Work instruction: Return each record word for word and omit the pictures.

Material supplied:
- - -

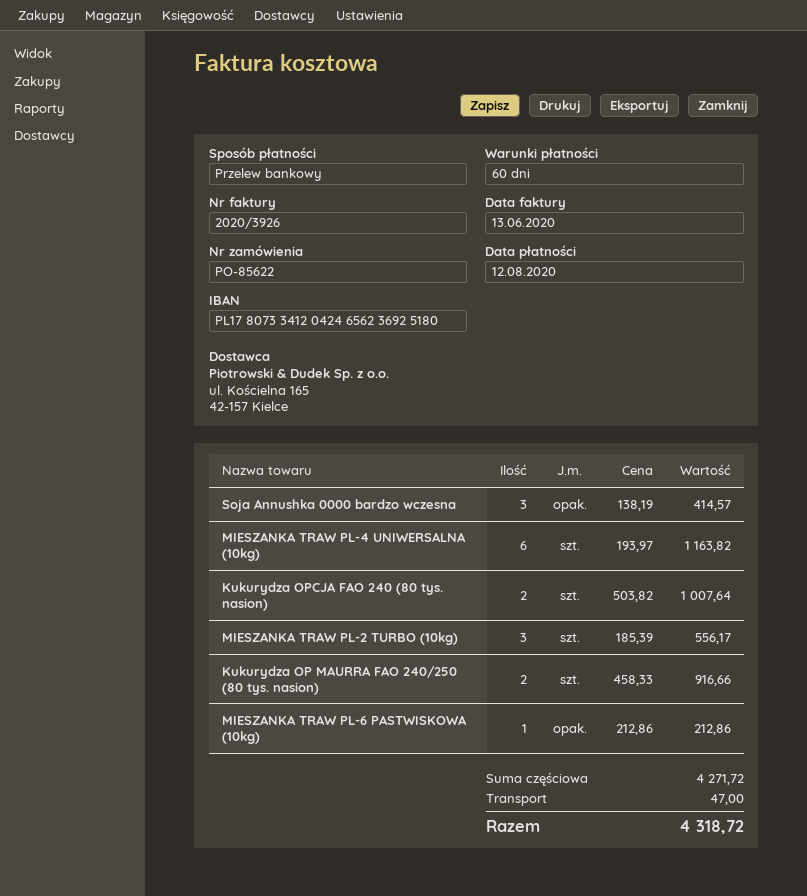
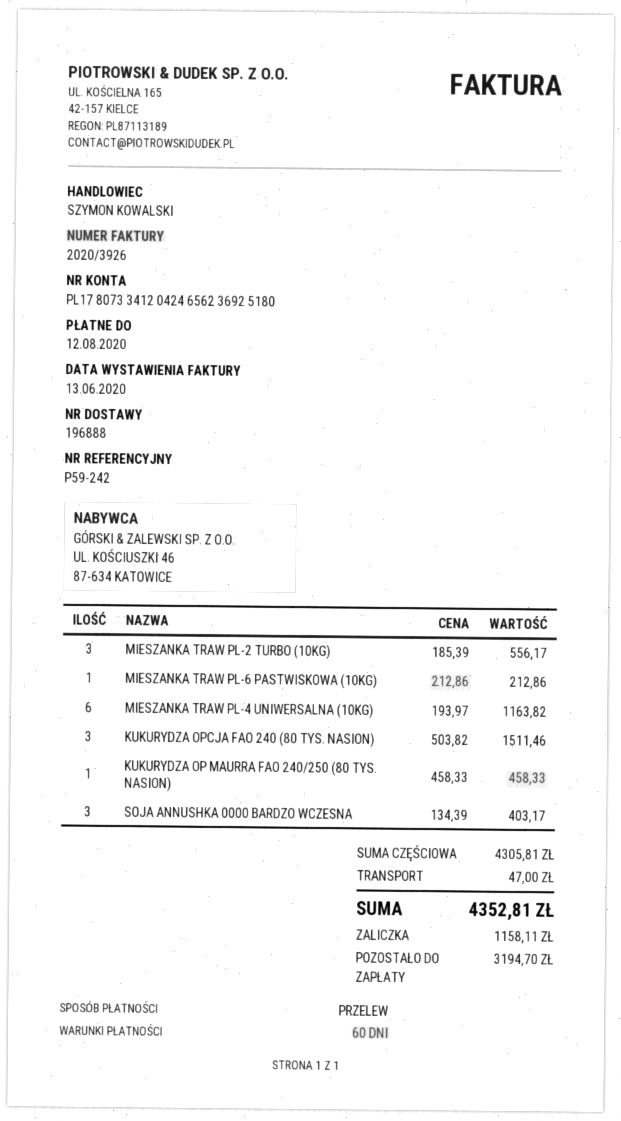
Soja Annushka 0000 bardzo wczesna: 3 x 138.19 = 414.57 -> 3 x 134.39 = 403.17
Kukurydza OPCJA FAO 240 (80 tys. nasion): 2 x 503.82 = 1007.64 -> 3 x 503.82 = 1511.46
Kukurydza OP MAURRA FAO 240/250 (80 tys. nasion): 2 x 458.33 = 916.66 -> 1 x 458.33 = 458.33
subtotal: 4271.72 -> 4305.81
total: 4318.72 -> 4352.81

- - -

Task answer:
Soja Annushka 0000 bardzo wczesna: 3 x 138.19 = 414.57 -> 3 x 134.39 = 403.17
Kukurydza OPCJA FAO 240 (80 tys. nasion): 2 x 503.82 = 1007.64 -> 3 x 503.82 = 1511.46
Kukurydza OP MAURRA FAO 240/250 (80 tys. nasion): 2 x 458.33 = 916.66 -> 1 x 458.33 = 458.33
subtotal: 4271.72 -> 4305.81
total: 4318.72 -> 4352.81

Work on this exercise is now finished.